Items from a dataset:
►

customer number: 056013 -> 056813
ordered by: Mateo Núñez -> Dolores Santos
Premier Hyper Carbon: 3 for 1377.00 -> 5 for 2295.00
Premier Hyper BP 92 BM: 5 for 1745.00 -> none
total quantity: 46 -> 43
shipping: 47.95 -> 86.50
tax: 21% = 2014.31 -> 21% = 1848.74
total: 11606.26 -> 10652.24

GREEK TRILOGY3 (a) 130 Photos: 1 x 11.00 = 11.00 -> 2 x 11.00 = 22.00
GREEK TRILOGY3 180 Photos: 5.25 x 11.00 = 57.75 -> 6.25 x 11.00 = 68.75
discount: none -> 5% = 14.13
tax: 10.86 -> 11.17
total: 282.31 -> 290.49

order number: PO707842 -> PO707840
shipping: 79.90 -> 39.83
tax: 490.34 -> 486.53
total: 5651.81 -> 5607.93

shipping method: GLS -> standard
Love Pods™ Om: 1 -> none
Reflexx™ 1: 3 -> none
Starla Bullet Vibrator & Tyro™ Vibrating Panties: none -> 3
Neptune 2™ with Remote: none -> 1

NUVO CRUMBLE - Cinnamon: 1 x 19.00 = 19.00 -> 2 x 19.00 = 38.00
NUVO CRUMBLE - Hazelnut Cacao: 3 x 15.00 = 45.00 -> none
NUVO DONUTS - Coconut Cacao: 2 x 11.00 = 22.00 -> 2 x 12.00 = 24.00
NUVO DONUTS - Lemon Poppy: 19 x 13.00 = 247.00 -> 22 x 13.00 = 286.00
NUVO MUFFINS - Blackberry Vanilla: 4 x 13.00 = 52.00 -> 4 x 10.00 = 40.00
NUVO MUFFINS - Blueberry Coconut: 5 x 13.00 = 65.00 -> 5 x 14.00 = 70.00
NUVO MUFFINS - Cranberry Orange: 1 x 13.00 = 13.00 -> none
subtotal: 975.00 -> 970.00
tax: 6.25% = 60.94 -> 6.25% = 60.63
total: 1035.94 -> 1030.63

◄

**The problem**
Nothing from before the line containing "subtotal: 975.00 -> 970.00" should appear; copy that line and each one after it through the last line of the entries, exactly.

**Reply**
subtotal: 975.00 -> 970.00
tax: 6.25% = 60.94 -> 6.25% = 60.63
total: 1035.94 -> 1030.63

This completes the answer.